Located at the southern end of the Golden State's Gold Country, Tuolumne County was home to Native Americans for several thousand years until the Gold Rush in 1848. This Central Sierra Nevada region was transformed into hundreds of fleeting and permanent communities established by thousands of prospectors seeking their fortune in gold.

The Southern Mines attracted quite a cosmopolitan aggregation of miners and merchants from such far away places as Chile, the Hawaiian Islands, Germany, England, Italy, France, Australia, China, Mexico and "the States" including slaves brought West by their masters. This ethnic mix coupled with greed and the loose lifestyle associated with those tumultuous times begat much violence and general lawlessness. Some made their fortunes mining, others sold supplies and services to gold miners thus the term "mining the miners". Later, others began tunneling into mountainsides and washing away surface soil with hydraulic nozzles.    

 
Sonora, California, January, 1852                                       by George Goddard
 

Sonora, the county seat, and other camps and towns were periodically cleansed by fires which easily consumed hastily erected buildings of canvas, wood and brush. As life stabilized and camps became towns and cities, Tuolumne County's economy diversified into timber harvesting in the virgin Sierra Nevada forest to the east; hydroelectric projects chiefly benefiting Central Valley communities and the San Francisco Bay Area; commercial activities associated with local trade and tourism which relied on the area's proximity to Yosemite and other mountain retreats. The economy also extended into agricultural pursuits such as cattle ranching and apple orchards. A second Gold Rush beginning in the 1890s was made possible by advances in mining equipment technology and transportation in the form of the Sierra Railway which arrived here in 1897. Today Tuolumne County is a growing and dynamic part of California.

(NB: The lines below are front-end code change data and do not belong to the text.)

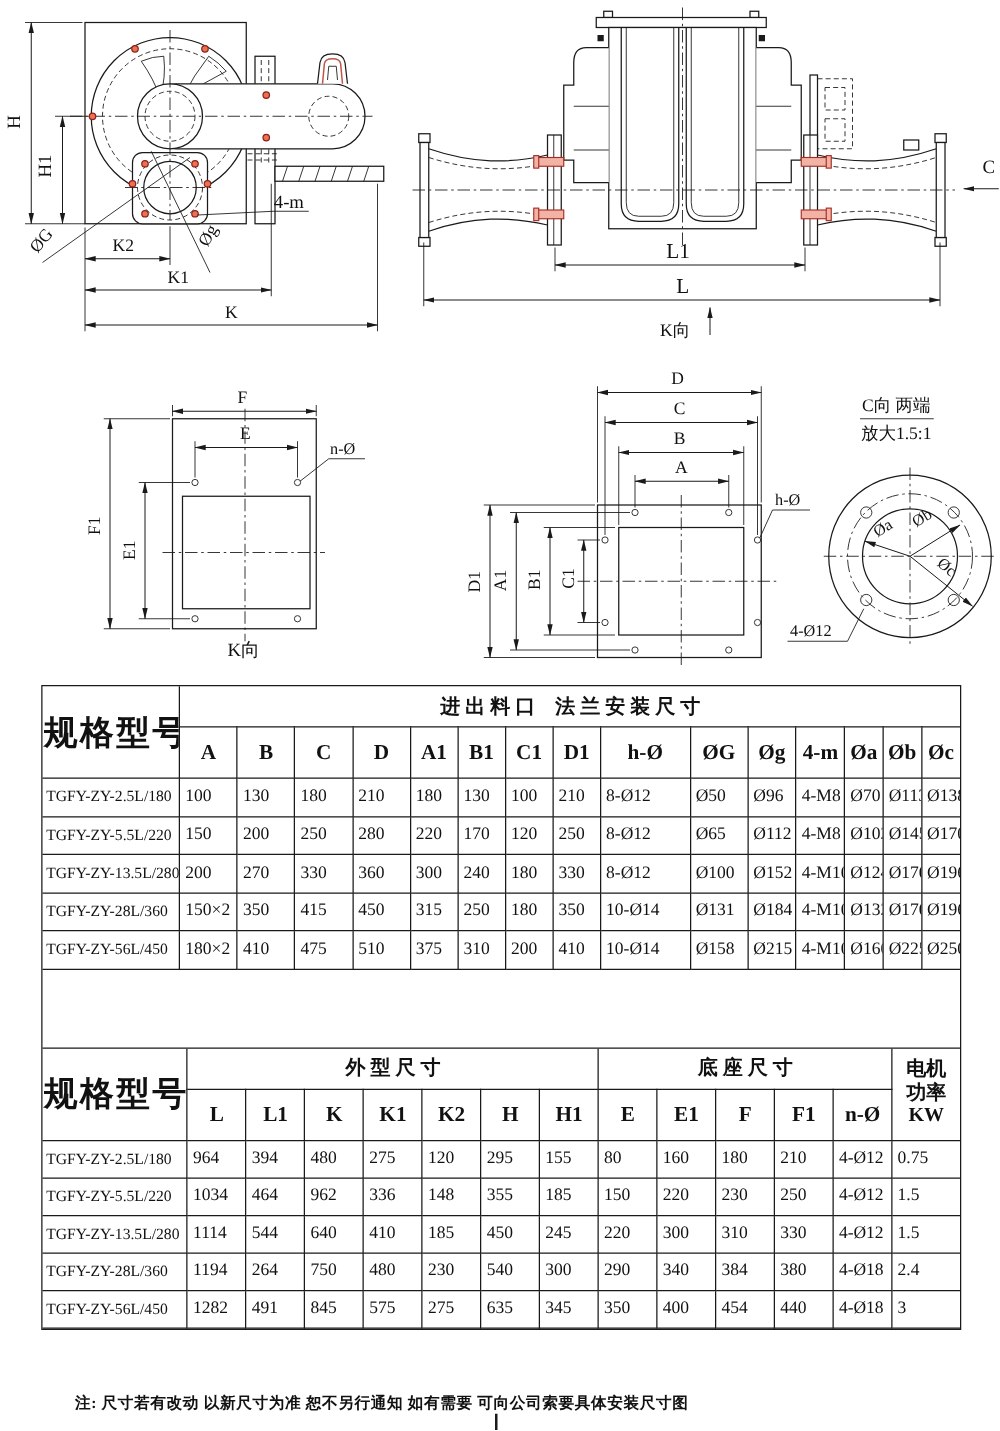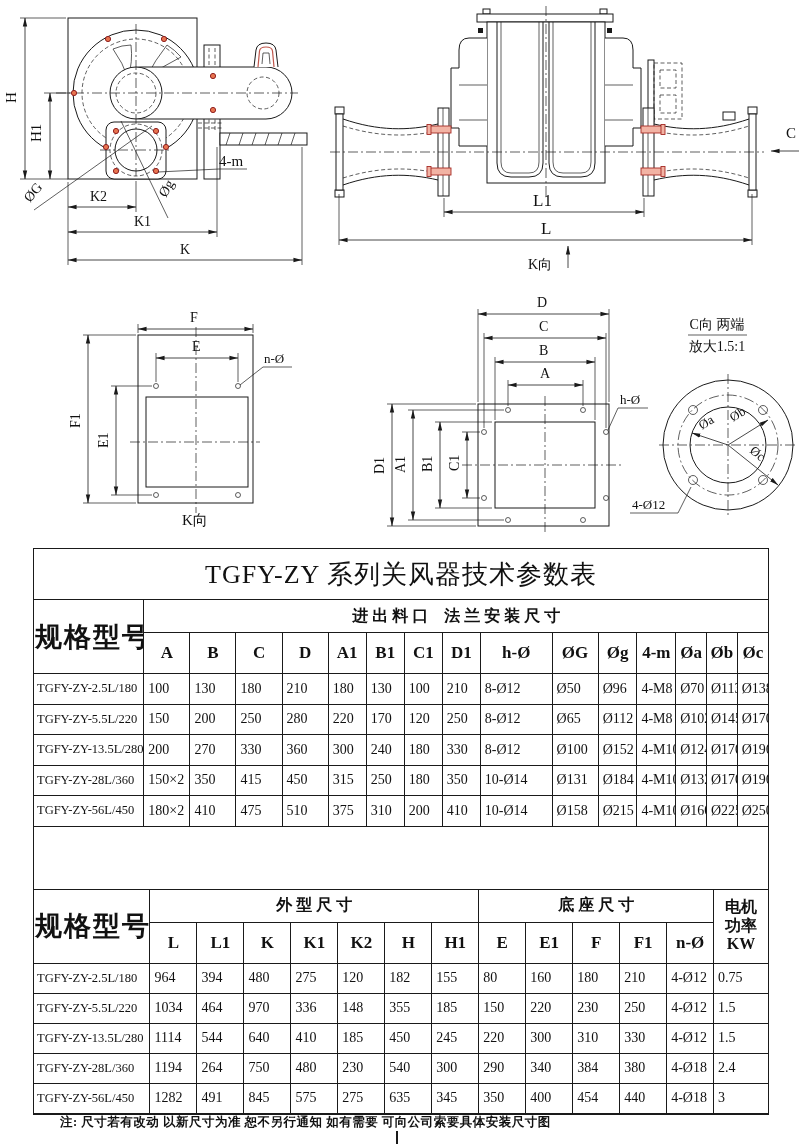--- a/index.html
+++ b/index.html
@@ -307,21 +307,20 @@
     <line x1="728" y1="445" x2="692" y2="433" class="ar"></line>
     <text class="t13" transform="translate(702,430) rotate(-32)">Øa</text>
     <line x1="728" y1="445" x2="768" y2="420" class="ar"></line>
     <text class="t13" transform="translate(733,422) rotate(-32)">Øb</text>
     <line x1="728" y1="445" x2="778" y2="485" class="ar"></line>
     <text class="t13" transform="translate(749,452) rotate(39)">Øc</text>
   </g>
 </svg>
 
 <div id="tables">
-  <div id="tbl-title">TGFY-ZY 系列关风器技术参数表</div>
 
   <table id="t1">
     <colgroup>
       <col style="width:15%">
         <col style="width:6.3%">
         <col style="width:6.3%">
         <col style="width:6.3%">
         <col style="width:6.3%">
       <col style="width:5.2%">
         <col style="width:5.2%">
@@ -496,34 +495,34 @@
         </tr>
     </thead>
     <tbody>
         <tr>
           <td class="model">TGFY-ZY-2.5L/180</td>
           <td>964</td>
           <td>394</td>
           <td>480</td>
           <td>275</td>
           <td>120</td>
-          <td>182</td>
+          <td>295</td>
           <td>155</td>
           <td>80</td>
           <td>160</td>
           <td>180</td>
           <td>210</td>
           <td>4-Ø12</td>
           <td>0.75</td>
         </tr>
         <tr>
           <td class="model">TGFY-ZY-5.5L/220</td>
           <td>1034</td>
           <td>464</td>
-          <td>970</td>
+          <td>962</td>
           <td>336</td>
           <td>148</td>
           <td>355</td>
           <td>185</td>
           <td>150</td>
           <td>220</td>
           <td>230</td>
           <td>250</td>
           <td>4-Ø12</td>
           <td>1.5</td>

Although the gamblers, outlaws, painted ladies and most of the miners have gone, many vestiges of the exciting frontier days remain. In fact, a walk along many streets and roads is a visit with yesterday - a brick building, an iron shutter, an old home, a rock wall, an ancient shade tree in the midst of an old fashioned garden - all are reminders of the pioneers. History surrounds you in Tuolumne County.